**** Data shown

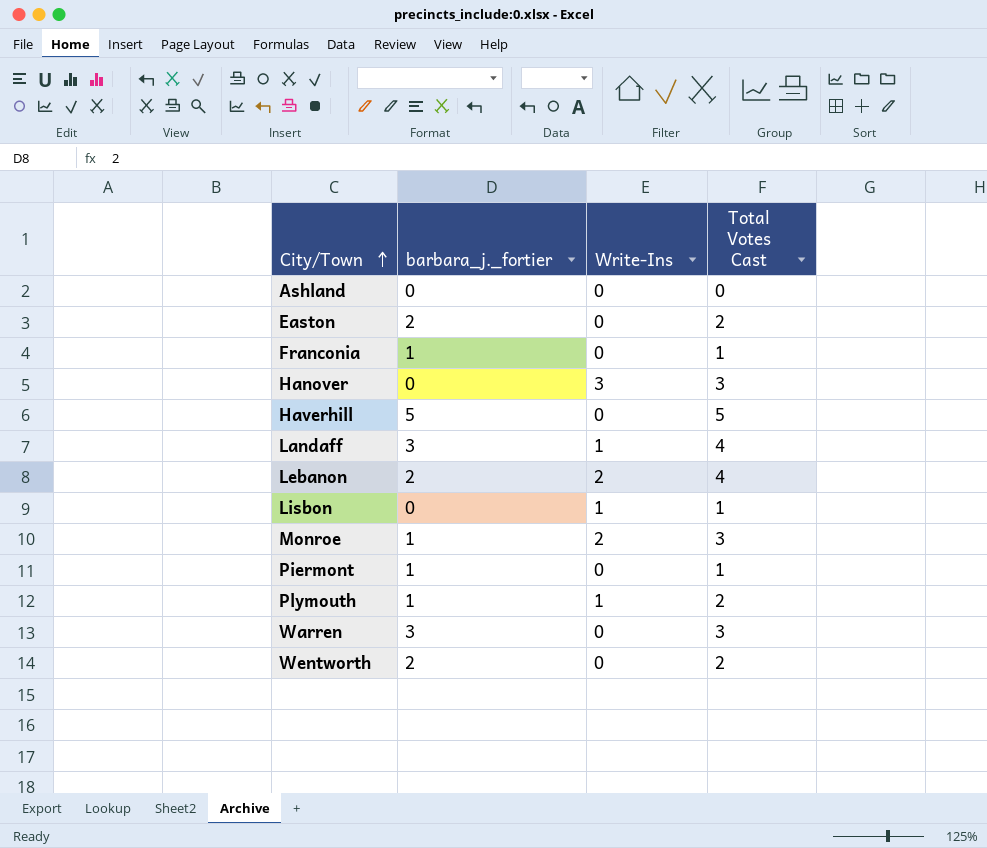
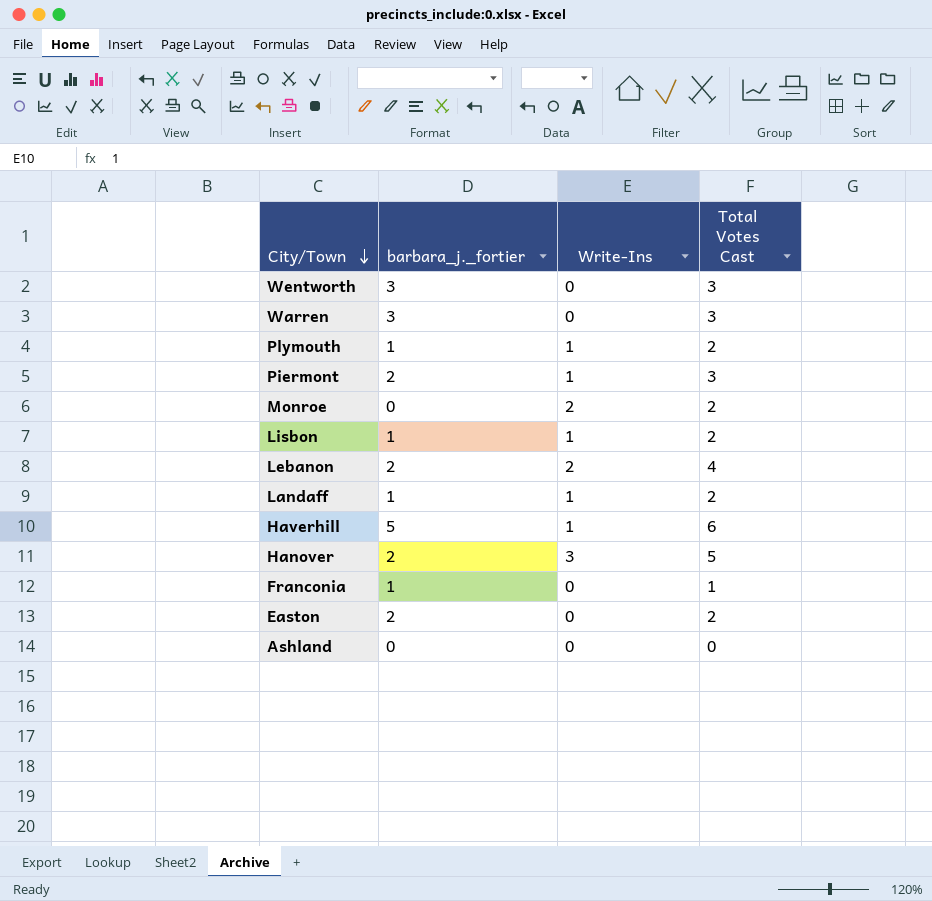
row order: City/Town ascending -> City/Town descending
Wentworth | barbara_j._fortier: 2 -> 3
Wentworth | Total Votes Cast: 2 -> 3
Piermont | barbara_j._fortier: 1 -> 2
Piermont | Write-Ins: 0 -> 1
Piermont | Total Votes Cast: 1 -> 3
Monroe | barbara_j._fortier: 1 -> 0
Monroe | Total Votes Cast: 3 -> 2
Lisbon | barbara_j._fortier: 0 -> 1
Lisbon | Total Votes Cast: 1 -> 2
Landaff | barbara_j._fortier: 3 -> 1
Landaff | Total Votes Cast: 4 -> 2
Haverhill | Write-Ins: 0 -> 1
Haverhill | Total Votes Cast: 5 -> 6
Hanover | barbara_j._fortier: 0 -> 2
Hanover | Total Votes Cast: 3 -> 5

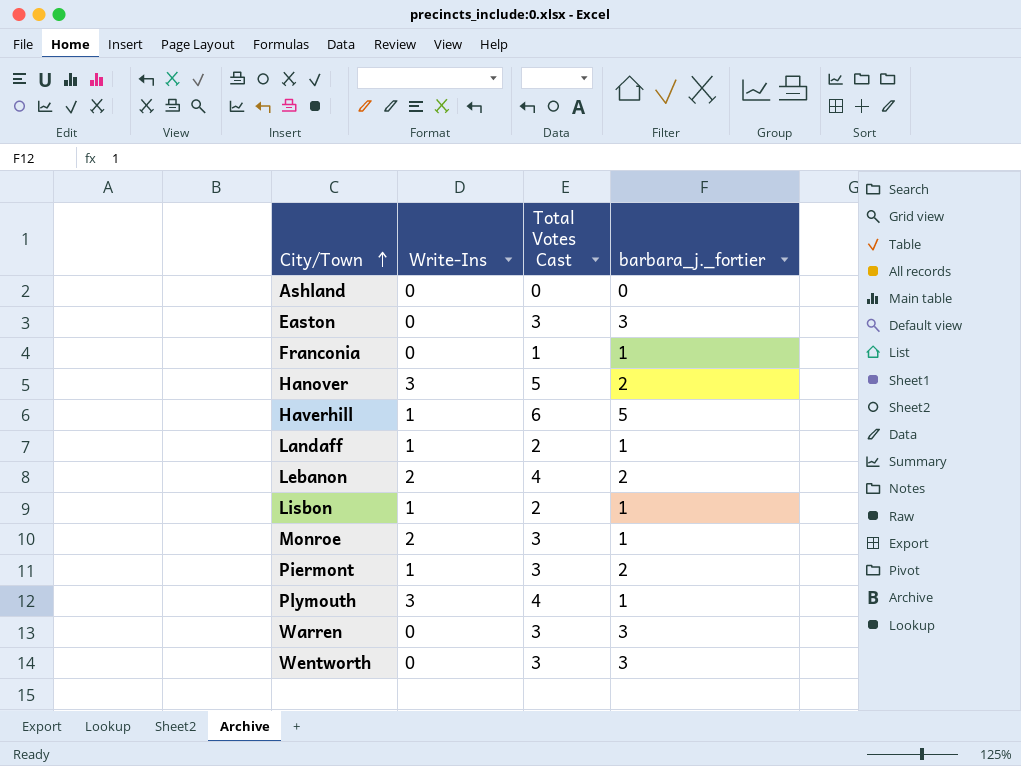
row order: City/Town descending -> City/Town ascending
column barbara_j._fortier | position: 2 -> 4
Easton | Total Votes Cast: 2 -> 3
Easton | barbara_j._fortier: 2 -> 3
Monroe | Total Votes Cast: 2 -> 3
Monroe | barbara_j._fortier: 0 -> 1
Plymouth | Write-Ins: 1 -> 3
Plymouth | Total Votes Cast: 2 -> 4

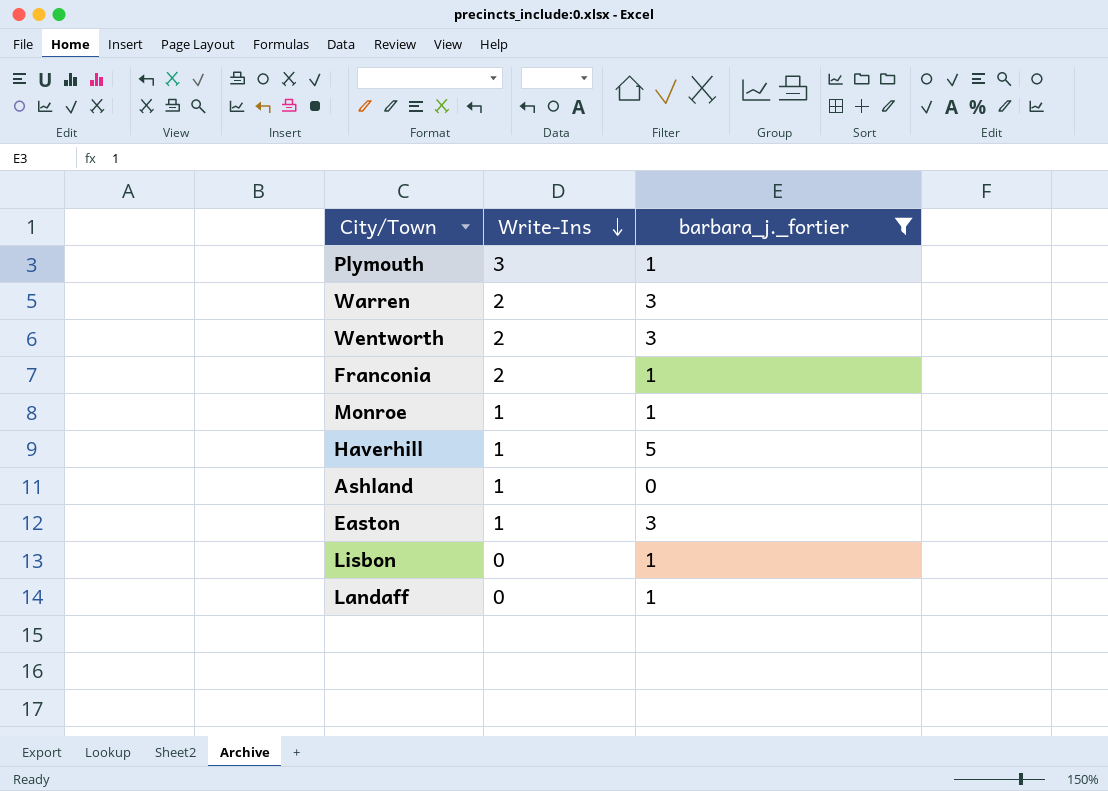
filter: none -> barbara_j._fortier != 2
row order: City/Town ascending -> Write-Ins descending
column Total Votes Cast | formula: [Write-Ins] + [barbara_j._fortier] -> none
Warren | Write-Ins: 0 -> 2
Wentworth | Write-Ins: 0 -> 2
Franconia | Write-Ins: 0 -> 2
Monroe | Write-Ins: 2 -> 1
Ashland | Write-Ins: 0 -> 1
Easton | Write-Ins: 0 -> 1
Lisbon | Write-Ins: 1 -> 0
Landaff | Write-Ins: 1 -> 0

********

▶ Task instructions
Each line from the start of the entries through the line with "Haverhill | Write-Ins: 0 -> 1" is to be restated exactly, and the pictures are to be skipped.

▶ Your solution
row order: City/Town ascending -> City/Town descending
Wentworth | barbara_j._fortier: 2 -> 3
Wentworth | Total Votes Cast: 2 -> 3
Piermont | barbara_j._fortier: 1 -> 2
Piermont | Write-Ins: 0 -> 1
Piermont | Total Votes Cast: 1 -> 3
Monroe | barbara_j._fortier: 1 -> 0
Monroe | Total Votes Cast: 3 -> 2
Lisbon | barbara_j._fortier: 0 -> 1
Lisbon | Total Votes Cast: 1 -> 2
Landaff | barbara_j._fortier: 3 -> 1
Landaff | Total Votes Cast: 4 -> 2
Haverhill | Write-Ins: 0 -> 1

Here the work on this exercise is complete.